_Source data_
# # # # # # #

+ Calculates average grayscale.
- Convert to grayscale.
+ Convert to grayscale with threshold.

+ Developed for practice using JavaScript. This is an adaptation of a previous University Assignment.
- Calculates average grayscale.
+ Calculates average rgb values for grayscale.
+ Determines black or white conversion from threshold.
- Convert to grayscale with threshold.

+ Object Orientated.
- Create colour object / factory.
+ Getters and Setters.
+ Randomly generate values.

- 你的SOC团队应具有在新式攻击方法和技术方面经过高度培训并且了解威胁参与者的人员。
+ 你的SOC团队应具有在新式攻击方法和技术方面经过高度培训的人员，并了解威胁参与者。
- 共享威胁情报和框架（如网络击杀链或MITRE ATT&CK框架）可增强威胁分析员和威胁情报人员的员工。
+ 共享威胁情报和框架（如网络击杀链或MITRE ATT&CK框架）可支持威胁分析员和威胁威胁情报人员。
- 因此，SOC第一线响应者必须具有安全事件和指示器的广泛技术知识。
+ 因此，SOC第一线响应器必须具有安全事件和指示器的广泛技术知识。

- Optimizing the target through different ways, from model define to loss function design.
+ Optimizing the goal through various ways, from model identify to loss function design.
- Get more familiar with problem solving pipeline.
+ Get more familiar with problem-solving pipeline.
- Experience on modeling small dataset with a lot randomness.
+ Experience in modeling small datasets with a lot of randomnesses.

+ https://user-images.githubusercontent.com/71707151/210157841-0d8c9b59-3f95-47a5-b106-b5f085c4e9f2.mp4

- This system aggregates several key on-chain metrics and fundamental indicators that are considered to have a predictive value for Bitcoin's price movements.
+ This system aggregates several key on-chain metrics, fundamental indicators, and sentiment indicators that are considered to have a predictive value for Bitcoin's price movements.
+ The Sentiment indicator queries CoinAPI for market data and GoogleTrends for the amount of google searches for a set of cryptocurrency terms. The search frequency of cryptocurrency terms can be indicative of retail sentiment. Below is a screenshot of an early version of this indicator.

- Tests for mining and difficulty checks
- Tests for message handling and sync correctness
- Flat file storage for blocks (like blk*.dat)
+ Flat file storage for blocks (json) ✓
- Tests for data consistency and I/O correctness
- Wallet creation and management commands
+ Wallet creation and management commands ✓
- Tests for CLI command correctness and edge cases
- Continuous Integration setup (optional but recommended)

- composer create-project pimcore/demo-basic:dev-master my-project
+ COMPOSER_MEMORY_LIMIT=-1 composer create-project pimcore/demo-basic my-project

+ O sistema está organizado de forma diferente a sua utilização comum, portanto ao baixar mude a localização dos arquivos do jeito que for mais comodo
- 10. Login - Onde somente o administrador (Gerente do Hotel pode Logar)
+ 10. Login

# # # # # # #

_Exercise objective_
Reply with nothing but the number of lines in the entries that include "price".

_Reply to the task_
2